The dating culture on Hills­dale’s campus leaves some wanting. Pixabay

Several Hillsdale stu­dents have recom­bined forces to combat what they see as an increas­ingly per­vasive part of Hillsdale student culture: Hills­dating.

The goal of the new Under­ground Dating Ring, which is a con­tin­u­ation of a group founded two years ago by Haley Talk­ington ’17 and Carly Hubbard ’16, is to combat Hills­dating by helping people to feel more com­fortable going on casual dates and to focus on building friend­ships. Helen Potter, junior and member of the group’s exec­utive board, along with junior Nina Hufford, junior Avery Lacey, and senior Natalie Taylor, set up blind dates for the group, fol­lowed by a small get-together for all the par­tic­i­pants afterward. The group hopes their events will even­tually have an influence on Hillsdale’s overall dating culture.

“We some­times take dating too seri­ously,” Potter said. “[Our goal] is to get people more com­fortable with dating, not to set up rela­tion­ships, but to make friend­ships.”

She added that she wants to make casual dating “more of a thing” on campus in general.

“The hope is that it will help get more people to go on their own casual dates,” Potter said. “We are not trying to make a club within which you date. If you like someone, you’ll have to do that on your own.”

The exec­utive board matched up the 28 people in the group for blind dates over Parents’ Weekend, pro­viding each of the matches with an end time and a location for their date, as well as a unique ice-breaker question. The rest was up to the dates. Once the end time was reached, all the couples recon­vened at Graceland for a small get-together. The process for setting up dates is mostly random, with the goal of fig­uring out who might get along well with each other.

The exec­utive board didn’t per­sonally know everyone in atten­dance, according to Potter. She added that anyone inter­ested in joining only needed to contact herself or another exec­utive board member, directly or through anyone else par­tic­i­pating.

“This is not an exclusive group of people, but very much a way for people to have fun and make new friends,” she said. “We know of everybody. Some people are even here who did it last time. It’s good that there’s no one friend group. It helps people expand and under­stand their dating pool.”

She con­tinued by saying “dating is like a skill you have to practice,” and the dating ring is intended to help prepare its par­tic­i­pants for their own private dates.

Unlike its pre­de­cessor, the new dating ring plans to stick around until it is no longer needed.

But like the first dating ring, the group adheres to the idea that it will spiral out, according to Potter.

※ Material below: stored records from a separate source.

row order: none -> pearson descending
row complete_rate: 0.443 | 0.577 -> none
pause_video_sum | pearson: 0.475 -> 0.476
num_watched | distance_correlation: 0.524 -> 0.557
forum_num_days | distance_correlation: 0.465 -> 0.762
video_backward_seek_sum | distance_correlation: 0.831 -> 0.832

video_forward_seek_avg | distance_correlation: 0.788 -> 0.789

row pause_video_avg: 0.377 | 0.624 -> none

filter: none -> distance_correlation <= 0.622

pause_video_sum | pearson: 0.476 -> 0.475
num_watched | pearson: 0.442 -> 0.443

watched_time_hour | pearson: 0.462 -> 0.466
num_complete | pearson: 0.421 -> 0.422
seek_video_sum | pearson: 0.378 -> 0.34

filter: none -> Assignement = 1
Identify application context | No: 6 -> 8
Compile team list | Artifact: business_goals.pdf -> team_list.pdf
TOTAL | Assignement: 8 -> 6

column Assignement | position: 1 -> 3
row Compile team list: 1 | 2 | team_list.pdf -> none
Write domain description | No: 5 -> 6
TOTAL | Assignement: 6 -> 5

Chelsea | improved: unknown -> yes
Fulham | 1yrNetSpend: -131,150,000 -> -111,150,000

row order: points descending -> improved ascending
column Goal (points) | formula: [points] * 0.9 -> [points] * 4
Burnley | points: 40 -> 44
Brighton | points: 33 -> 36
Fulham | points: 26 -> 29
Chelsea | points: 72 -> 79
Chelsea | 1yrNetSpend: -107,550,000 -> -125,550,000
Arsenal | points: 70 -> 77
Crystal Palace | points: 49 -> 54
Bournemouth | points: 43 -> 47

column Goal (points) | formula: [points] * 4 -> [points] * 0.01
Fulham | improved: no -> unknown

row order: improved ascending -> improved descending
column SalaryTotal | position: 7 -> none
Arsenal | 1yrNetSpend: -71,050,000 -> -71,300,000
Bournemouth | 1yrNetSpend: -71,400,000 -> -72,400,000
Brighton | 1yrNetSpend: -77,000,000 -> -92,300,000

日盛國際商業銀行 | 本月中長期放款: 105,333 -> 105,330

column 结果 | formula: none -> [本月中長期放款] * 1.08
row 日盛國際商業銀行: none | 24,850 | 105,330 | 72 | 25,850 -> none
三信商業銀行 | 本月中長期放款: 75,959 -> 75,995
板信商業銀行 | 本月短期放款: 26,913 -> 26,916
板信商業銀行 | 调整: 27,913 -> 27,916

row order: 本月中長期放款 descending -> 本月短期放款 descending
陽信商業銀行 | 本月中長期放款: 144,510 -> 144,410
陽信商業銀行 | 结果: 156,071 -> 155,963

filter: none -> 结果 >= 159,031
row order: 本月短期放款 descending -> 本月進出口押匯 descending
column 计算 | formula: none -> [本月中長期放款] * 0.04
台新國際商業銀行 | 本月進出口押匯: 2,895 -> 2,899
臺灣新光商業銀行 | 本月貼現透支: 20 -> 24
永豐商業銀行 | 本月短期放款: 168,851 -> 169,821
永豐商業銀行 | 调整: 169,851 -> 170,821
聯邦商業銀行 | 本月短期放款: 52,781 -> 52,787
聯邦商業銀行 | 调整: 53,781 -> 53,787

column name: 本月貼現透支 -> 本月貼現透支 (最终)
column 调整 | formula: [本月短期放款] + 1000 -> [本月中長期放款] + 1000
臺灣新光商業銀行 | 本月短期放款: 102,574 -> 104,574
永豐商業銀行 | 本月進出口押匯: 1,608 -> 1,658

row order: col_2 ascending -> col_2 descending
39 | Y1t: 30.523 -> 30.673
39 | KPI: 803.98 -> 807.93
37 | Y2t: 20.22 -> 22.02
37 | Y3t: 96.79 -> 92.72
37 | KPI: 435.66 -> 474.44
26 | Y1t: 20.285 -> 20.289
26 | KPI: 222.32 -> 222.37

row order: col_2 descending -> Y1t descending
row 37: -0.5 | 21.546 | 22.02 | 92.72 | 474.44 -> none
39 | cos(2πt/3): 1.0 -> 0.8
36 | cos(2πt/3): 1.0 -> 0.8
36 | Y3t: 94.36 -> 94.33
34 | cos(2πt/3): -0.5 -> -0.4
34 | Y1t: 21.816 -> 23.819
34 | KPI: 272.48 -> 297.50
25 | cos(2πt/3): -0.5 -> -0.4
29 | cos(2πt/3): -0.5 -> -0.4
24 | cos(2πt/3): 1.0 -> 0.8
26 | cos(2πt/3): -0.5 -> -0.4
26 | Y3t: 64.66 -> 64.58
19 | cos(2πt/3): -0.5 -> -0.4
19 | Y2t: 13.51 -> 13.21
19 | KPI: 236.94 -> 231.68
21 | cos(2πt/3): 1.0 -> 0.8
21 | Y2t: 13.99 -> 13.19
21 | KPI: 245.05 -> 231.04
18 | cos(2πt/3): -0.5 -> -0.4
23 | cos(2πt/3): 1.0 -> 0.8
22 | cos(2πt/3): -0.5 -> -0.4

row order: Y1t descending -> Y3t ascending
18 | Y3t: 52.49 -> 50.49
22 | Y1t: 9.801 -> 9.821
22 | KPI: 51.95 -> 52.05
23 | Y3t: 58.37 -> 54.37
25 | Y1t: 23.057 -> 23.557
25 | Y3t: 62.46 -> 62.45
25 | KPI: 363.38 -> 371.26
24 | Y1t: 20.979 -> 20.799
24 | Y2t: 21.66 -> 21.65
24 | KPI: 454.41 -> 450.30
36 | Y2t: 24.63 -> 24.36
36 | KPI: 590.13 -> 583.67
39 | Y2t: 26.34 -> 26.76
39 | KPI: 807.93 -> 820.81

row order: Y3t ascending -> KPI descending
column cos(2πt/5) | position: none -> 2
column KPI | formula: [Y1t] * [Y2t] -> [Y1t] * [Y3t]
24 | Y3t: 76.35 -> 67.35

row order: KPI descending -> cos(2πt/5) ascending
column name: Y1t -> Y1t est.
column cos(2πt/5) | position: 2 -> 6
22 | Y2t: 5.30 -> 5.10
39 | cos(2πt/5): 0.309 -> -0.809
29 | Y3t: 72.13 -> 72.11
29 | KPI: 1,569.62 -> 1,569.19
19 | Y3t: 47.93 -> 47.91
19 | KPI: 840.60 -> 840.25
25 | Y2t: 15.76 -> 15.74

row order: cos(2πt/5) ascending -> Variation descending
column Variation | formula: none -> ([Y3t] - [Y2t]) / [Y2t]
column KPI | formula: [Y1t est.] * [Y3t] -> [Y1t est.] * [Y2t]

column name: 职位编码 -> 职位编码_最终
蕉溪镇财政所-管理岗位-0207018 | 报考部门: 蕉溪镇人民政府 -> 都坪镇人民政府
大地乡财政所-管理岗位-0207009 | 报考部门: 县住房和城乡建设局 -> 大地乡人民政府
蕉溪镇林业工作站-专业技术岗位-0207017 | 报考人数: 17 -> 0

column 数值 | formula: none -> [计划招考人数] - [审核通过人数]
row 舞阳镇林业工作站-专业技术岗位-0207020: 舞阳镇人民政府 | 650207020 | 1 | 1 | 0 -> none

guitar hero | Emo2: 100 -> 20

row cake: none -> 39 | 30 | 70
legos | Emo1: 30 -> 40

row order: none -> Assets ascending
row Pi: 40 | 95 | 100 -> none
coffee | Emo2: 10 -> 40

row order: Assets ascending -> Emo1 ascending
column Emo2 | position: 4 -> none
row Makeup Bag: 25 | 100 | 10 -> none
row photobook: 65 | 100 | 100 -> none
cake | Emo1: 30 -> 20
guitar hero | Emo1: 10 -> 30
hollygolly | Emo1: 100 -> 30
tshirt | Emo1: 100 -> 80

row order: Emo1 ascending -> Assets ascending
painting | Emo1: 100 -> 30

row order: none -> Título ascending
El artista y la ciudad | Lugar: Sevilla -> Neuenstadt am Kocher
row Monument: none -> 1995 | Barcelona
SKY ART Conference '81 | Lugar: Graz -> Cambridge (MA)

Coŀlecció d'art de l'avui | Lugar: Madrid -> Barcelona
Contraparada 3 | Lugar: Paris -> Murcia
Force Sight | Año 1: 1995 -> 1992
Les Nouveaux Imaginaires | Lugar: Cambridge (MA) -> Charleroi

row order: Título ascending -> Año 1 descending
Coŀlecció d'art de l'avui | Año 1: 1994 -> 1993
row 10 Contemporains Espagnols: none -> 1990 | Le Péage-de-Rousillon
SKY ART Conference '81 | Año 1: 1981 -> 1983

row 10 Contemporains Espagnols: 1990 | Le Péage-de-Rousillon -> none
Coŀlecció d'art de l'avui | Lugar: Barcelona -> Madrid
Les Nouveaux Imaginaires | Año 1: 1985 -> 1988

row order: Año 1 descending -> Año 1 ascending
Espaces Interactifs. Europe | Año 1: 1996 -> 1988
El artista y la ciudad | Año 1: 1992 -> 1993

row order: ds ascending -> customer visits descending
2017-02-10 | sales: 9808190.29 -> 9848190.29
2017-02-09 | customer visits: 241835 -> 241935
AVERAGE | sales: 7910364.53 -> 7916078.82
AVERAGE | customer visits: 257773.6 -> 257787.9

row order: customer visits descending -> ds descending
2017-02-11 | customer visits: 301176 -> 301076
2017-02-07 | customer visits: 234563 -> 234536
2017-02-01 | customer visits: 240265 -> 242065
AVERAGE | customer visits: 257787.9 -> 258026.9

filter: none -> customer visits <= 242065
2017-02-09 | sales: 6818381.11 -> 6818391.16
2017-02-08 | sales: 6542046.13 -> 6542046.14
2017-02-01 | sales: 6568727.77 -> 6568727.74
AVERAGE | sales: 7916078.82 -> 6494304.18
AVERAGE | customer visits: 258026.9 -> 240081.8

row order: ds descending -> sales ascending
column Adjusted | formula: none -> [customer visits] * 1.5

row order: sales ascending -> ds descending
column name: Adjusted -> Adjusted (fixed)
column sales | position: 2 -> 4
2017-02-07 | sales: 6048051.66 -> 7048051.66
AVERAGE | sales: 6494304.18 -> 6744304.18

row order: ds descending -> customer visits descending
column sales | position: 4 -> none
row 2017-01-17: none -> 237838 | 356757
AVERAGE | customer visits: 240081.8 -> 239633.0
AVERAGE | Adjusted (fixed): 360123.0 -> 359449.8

“Although the dating ring’s the same, they planned to run them­selves out — inten­tionally,” she said. “Being a club would go against what it’s sup­posed to be, in a way.”

Peter Haw­ersaat, sophomore and par­tic­ipant of the blind date event, said he appre­ciated the overall atmos­phere the group pro­vides.

“The group just felt like it was opening people up to casual dating, and to not be so afraid, because the culture of Hills­dating per­vades every­thing, and it’s kind of sti­fling. It’s nice to just have a date to get to know someone. I feel like if I wanted to ask someone on a date it would be much easier now. I wouldn’t feel like it’s such a big deal.”

Haw­ersaat added that, for him, the dating ring has already done its job, and he would probably only attend one more time.

“I don’t think it would per­sonally help me anymore,” he said. “Maybe for someone else, more than one blind date might be needed to loosen up. Looking at it from a friendship-making angle, as a fun time to get to know people, that would push me to do it again, but not from the view of improving dating more.”

Sophomore and dating par­tic­ipant Josh Goeltz also empha­sized that the dating ring helps cul­tivate friend­ships.

“I saw it as an oppor­tunity to get to know someone new and spend time with them,” Goeltz said. “And they just happen to be of the opposite sex.”

Goeltz explained that Hills­dating culture makes it dif­ficult for men and women to casually spend time together alone.

“It’s a real shame men and women can’t really spend time together alone and be cool with it. Even guys and girls who are friends are kind of nervous.” Goeltz con­tinued. “The culture’s so formal and based on men and women being dis­tinct, there’s no overlap, except for in dating. I want to be able to sit alone with a female friend, without other people giving me or her crap.”

Goeltz added that the pos­itive aspect of Hillsdale’s dating culture is that “it’s very con­cerned for the person that indi­viduals are inter­ested in, and very respectful of members of the opposite sex.” He said the problem is that this respect can make inter­ac­tions between men and women too formal.

“We have this thing where guys aren’t asking girls out for fear of super serious dating, and girls say no for fear of a super serious rela­tionship,” Goeltz said.

Potter said she per­sonally had enjoyed the benefit of getting to know new people through the dating ring.

“It’s good because you think you know all the good people on campus, and you find out that you don’t,” he said.